У побега должна быть простая и единственная цель. Образы Миши и её ребёнка осложняли текущую погоню, а когда я добрался до конька, мне пришло в голову, что в трудные времена сёстры де Вир станут разыскивать друг друга. Неужели Миша в Римском зале с Лизой? Потому что если так, то какой бы мясник ни собрал тварь, преследующую меня, несомненно, сейчас он под одной крышей с обеими женщинами. Поэтому траектория моего "побега" медленно изогнулась обратно в сторону Римского зала и привела меня к серии всё более рискованных для жизни прыжков, которые для мертвецов, похоже, были куда менее рискованными, чем для меня.
Некоторое время я лежал, изнурённо дыша. В нескольких ярдах подо мной рухнул священник, грубо брошенный гигантом. Каким-то образом он удержался одной рукой и в свете луны посмотрел на меня. Он зарычал, причём удручающе энергично для старого священнослужителя, который на моей памяти и ходил-то при помощи толстой трости или тощего певчего. На таком расстоянии я, наконец, вспомнил его имя. Отец Даниэль.
Рядом с ним на крышу рухнул послушник, не смог удержаться окровавленной рукой и свалился на далёкую землю. Напомнив мне, что снова пора бежать.
В десяти ярдах от края крыши конюшен я свернул налево и понёсся по уклону вниз. За пять ярдов до нижнего угла крыши я начал тормозить, направляясь на удлинённый скат. К тому времени, как я добрался до угла, я нёсся уже не сломя голову, а сломя ногу, и спрыгнул вниз с воплем, который наполовину был молитвой и всецело – надеждой.
Когда падаешь на землю, главное – перекатиться. Ну, в основном главное – не переломать себе всё. Но перекат помогает. Ноги подкосились, принимая на себя мою инерцию со всей доступной им мужественностью, я свалился вперёд и перекатился уже после того как упал. Шмякнулся об камни намного сильнее, чем следует, кувырнулся, и через несколько ярдов остановился стонущей кучей.

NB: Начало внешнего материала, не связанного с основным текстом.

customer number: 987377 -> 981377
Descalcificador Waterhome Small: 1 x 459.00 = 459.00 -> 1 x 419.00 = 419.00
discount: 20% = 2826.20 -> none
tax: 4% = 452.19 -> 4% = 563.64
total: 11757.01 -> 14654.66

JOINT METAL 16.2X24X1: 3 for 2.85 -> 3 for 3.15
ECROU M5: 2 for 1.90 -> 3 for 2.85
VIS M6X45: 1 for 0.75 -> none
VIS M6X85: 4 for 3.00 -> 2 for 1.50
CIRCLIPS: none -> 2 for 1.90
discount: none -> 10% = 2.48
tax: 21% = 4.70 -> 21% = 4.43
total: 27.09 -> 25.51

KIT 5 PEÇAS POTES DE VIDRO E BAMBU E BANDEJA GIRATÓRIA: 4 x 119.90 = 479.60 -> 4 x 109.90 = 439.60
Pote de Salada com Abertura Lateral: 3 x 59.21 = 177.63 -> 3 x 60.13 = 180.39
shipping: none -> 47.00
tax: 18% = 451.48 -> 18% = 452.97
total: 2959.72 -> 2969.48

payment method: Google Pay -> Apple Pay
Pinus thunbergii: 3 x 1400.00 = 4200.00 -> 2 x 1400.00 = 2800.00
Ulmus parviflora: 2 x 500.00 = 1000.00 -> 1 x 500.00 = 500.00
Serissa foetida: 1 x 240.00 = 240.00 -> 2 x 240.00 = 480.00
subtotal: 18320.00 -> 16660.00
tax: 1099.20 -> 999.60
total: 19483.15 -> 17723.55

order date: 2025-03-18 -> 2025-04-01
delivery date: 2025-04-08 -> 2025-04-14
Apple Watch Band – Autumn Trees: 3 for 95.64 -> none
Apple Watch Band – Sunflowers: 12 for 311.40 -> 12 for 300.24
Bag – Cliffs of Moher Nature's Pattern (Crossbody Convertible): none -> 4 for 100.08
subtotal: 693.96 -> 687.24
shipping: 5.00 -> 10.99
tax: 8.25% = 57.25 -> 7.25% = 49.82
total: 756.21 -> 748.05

Отец Даниэль приземлился недалеко от меня, сломав обе лодыжки. Он так и полз за мной, вызвав воспоминания о нескольких старых кошмарах, но теперь он двигался даже медленнее, чем ему удавалось при жизни.
Шатаясь, я поднялся и заковылял прочь. От глухого удара за моей спиной моё сердце едва не остановилось – это приземлился гигант. Застонав, я захромал быстрее, проклиная правое колено, которое словно наполнилось битым стеклом. К тому времени, как я добрался до Бедного дворца, задыхаясь и крича о помощи, я так и не встретил ни единого человека, который не был мёртвым и не пытался меня убить, за исключением Роноло.
Я направился на крышу Бедного дворца своим детским маршрутом: с подоконника на арку окна, потом на две головы горгулий с разинутыми пастями, готовыми изрыгнуть грязную воду из уборных. Ещё подоконник, ещё арка и сложный подъём на край крыши из-под выступа карниза. Это было намного проще, когда я весил раза в четыре меньше, чем сейчас, и ещё не понимал, что не отскочу от земли, если упаду.
Я не понимал, как гиганту удалось забраться за мной. Судя по звукам, он вырывал руками куски песчаника из стен. Когда я добрался до тёмного склона крыши, мёртвая тварь тянулась к моим пяткам.